**DIRECTIONS FOR THIS TASK:**
Nothing in the data may be altered; copy it all exactly.

**SUPPLIED INFORMATION:**
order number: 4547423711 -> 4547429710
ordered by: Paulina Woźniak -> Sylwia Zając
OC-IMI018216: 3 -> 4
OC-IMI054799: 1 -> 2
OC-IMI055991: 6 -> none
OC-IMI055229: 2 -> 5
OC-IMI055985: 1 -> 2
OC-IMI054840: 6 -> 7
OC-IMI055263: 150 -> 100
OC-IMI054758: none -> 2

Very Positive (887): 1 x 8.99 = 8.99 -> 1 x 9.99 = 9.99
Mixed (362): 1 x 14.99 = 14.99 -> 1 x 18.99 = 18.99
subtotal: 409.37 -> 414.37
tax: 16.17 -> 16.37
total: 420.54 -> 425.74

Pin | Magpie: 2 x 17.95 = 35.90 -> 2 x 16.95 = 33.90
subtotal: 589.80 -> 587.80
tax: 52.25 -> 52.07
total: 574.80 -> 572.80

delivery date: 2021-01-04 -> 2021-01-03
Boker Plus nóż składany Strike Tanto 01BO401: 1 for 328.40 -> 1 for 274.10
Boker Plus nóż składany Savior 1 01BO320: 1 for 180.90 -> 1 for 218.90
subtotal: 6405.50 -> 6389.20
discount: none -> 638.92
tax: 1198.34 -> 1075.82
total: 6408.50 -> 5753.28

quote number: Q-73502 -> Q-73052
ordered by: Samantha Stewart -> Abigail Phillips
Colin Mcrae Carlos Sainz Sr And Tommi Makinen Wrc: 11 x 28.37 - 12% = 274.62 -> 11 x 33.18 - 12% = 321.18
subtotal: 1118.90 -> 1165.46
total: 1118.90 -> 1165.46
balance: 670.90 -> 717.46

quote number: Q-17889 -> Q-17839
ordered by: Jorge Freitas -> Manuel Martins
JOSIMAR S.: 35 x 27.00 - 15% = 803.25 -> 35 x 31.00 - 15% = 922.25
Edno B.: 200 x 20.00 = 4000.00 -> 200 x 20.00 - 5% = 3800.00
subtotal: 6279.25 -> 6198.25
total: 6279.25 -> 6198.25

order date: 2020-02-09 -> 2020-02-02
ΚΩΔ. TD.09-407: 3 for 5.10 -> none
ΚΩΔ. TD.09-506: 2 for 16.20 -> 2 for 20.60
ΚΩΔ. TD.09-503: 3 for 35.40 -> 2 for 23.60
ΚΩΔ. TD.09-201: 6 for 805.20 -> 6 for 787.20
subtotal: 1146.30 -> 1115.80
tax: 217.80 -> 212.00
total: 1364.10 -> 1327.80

**WRITTEN SOLUTION:**
order number: 4547423711 -> 4547429710
ordered by: Paulina Woźniak -> Sylwia Zając
OC-IMI018216: 3 -> 4
OC-IMI054799: 1 -> 2
OC-IMI055991: 6 -> none
OC-IMI055229: 2 -> 5
OC-IMI055985: 1 -> 2
OC-IMI054840: 6 -> 7
OC-IMI055263: 150 -> 100
OC-IMI054758: none -> 2

Very Positive (887): 1 x 8.99 = 8.99 -> 1 x 9.99 = 9.99
Mixed (362): 1 x 14.99 = 14.99 -> 1 x 18.99 = 18.99
subtotal: 409.37 -> 414.37
tax: 16.17 -> 16.37
total: 420.54 -> 425.74

Pin | Magpie: 2 x 17.95 = 35.90 -> 2 x 16.95 = 33.90
subtotal: 589.80 -> 587.80
tax: 52.25 -> 52.07
total: 574.80 -> 572.80

delivery date: 2021-01-04 -> 2021-01-03
Boker Plus nóż składany Strike Tanto 01BO401: 1 for 328.40 -> 1 for 274.10
Boker Plus nóż składany Savior 1 01BO320: 1 for 180.90 -> 1 for 218.90
subtotal: 6405.50 -> 6389.20
discount: none -> 638.92
tax: 1198.34 -> 1075.82
total: 6408.50 -> 5753.28

quote number: Q-73502 -> Q-73052
ordered by: Samantha Stewart -> Abigail Phillips
Colin Mcrae Carlos Sainz Sr And Tommi Makinen Wrc: 11 x 28.37 - 12% = 274.62 -> 11 x 33.18 - 12% = 321.18
subtotal: 1118.90 -> 1165.46
total: 1118.90 -> 1165.46
balance: 670.90 -> 717.46

quote number: Q-17889 -> Q-17839
ordered by: Jorge Freitas -> Manuel Martins
JOSIMAR S.: 35 x 27.00 - 15% = 803.25 -> 35 x 31.00 - 15% = 922.25
Edno B.: 200 x 20.00 = 4000.00 -> 200 x 20.00 - 5% = 3800.00
subtotal: 6279.25 -> 6198.25
total: 6279.25 -> 6198.25

order date: 2020-02-09 -> 2020-02-02
ΚΩΔ. TD.09-407: 3 for 5.10 -> none
ΚΩΔ. TD.09-506: 2 for 16.20 -> 2 for 20.60
ΚΩΔ. TD.09-503: 3 for 35.40 -> 2 for 23.60
ΚΩΔ. TD.09-201: 6 for 805.20 -> 6 for 787.20
subtotal: 1146.30 -> 1115.80
tax: 217.80 -> 212.00
total: 1364.10 -> 1327.80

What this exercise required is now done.